Please go line by line and repeat the data below exactly, with no images.

*** THE DATA Section Begins ***

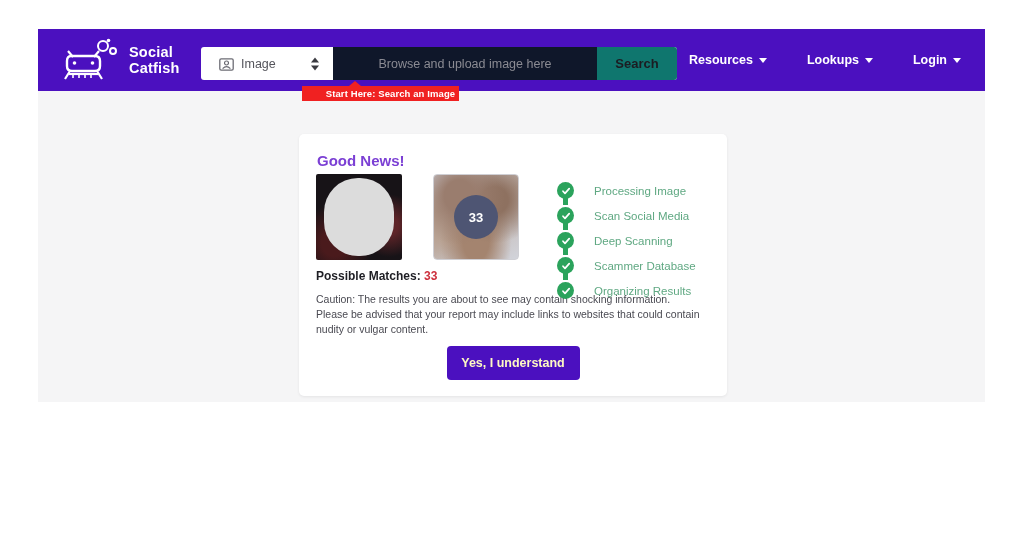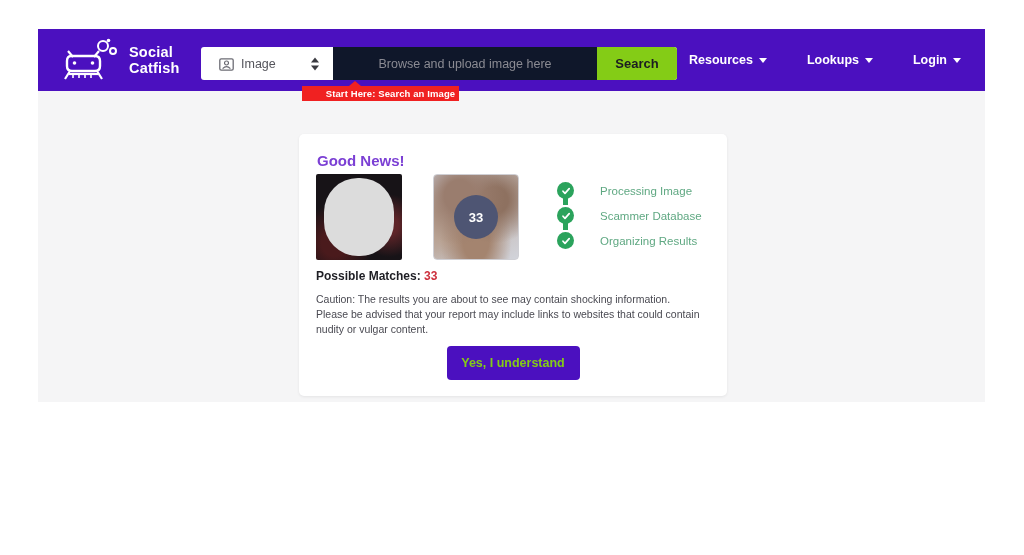"Search" .search-btn { background: #84cc16 -> #0f766e }
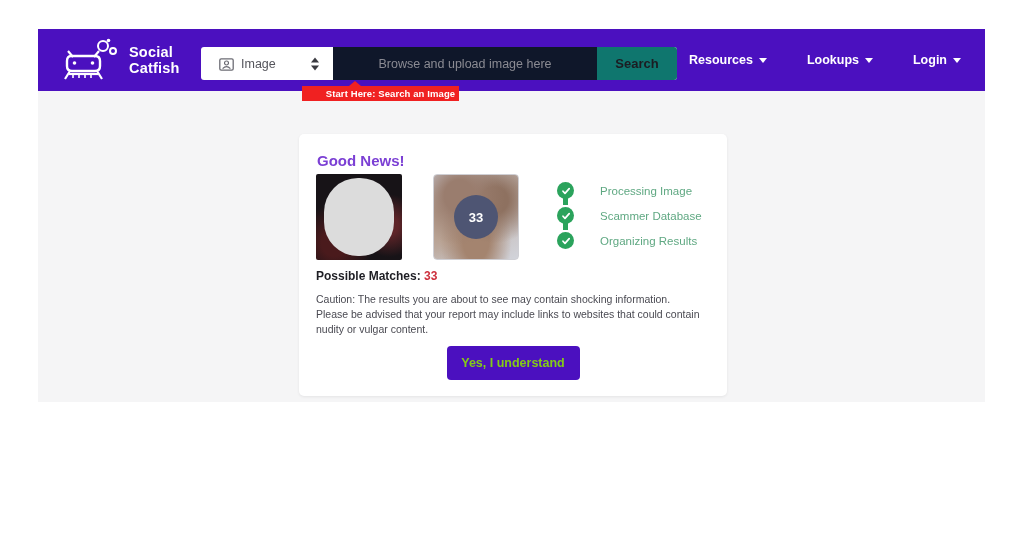"Processing Image" .step { gap: 26px -> 20px }
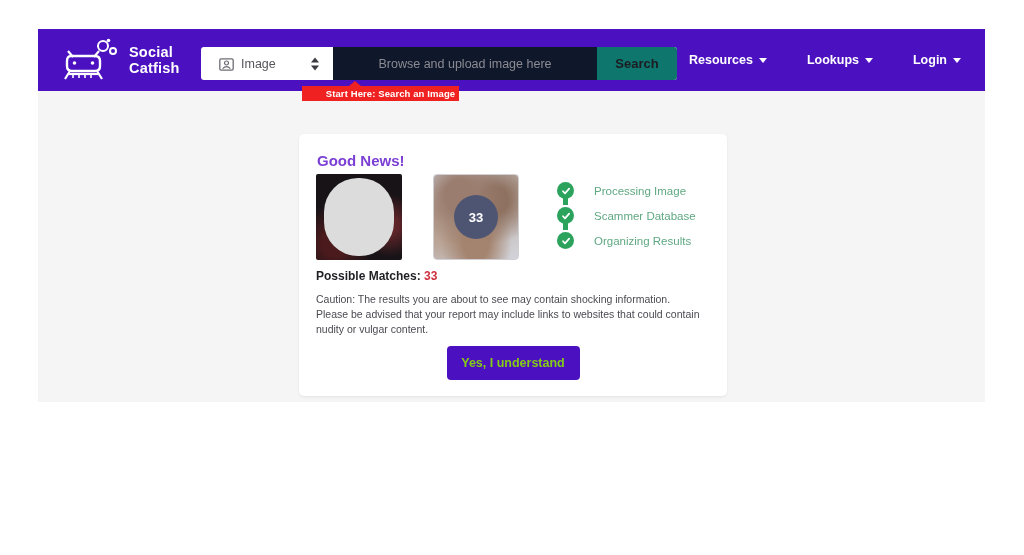"Scan Social Media" div.step { html: none -> <div> <span> <svg> <path></path> </svg> </span> <span>Scan Social Media</span> </div> }
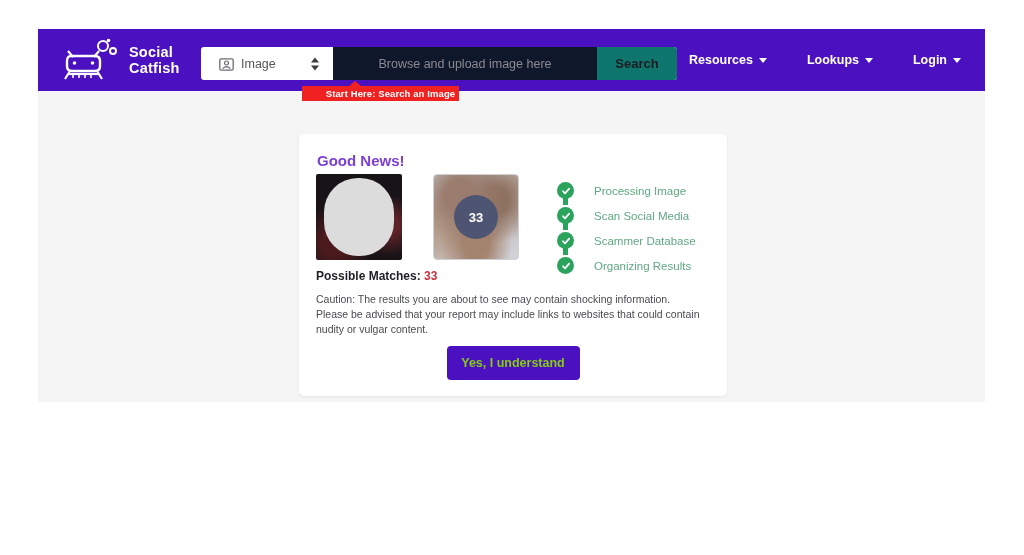"Deep Scanning" div.step { html: none -> <div> <span> <svg> <path></path> </svg> </span> <span>Deep Scanning</span> </div> }
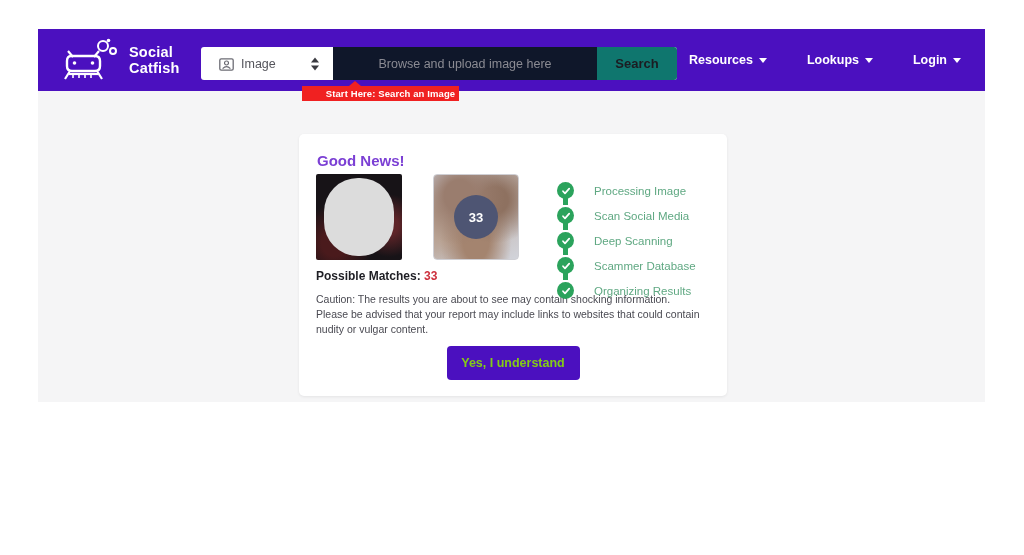"Yes, I understand" .cta { color: #84cc16 -> #fef9c3 }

*** THE DATA Section Ends ***

* _YOUR SOLUTION_
"Search" .search-btn { background: #84cc16 -> #0f766e }
"Processing Image" .step { gap: 26px -> 20px }
"Scan Social Media" div.step { html: none -> <div> <span> <svg> <path></path> </svg> </span> <span>Scan Social Media</span> </div> }
"Deep Scanning" div.step { html: none -> <div> <span> <svg> <path></path> </svg> </span> <span>Deep Scanning</span> </div> }
"Yes, I understand" .cta { color: #84cc16 -> #fef9c3 }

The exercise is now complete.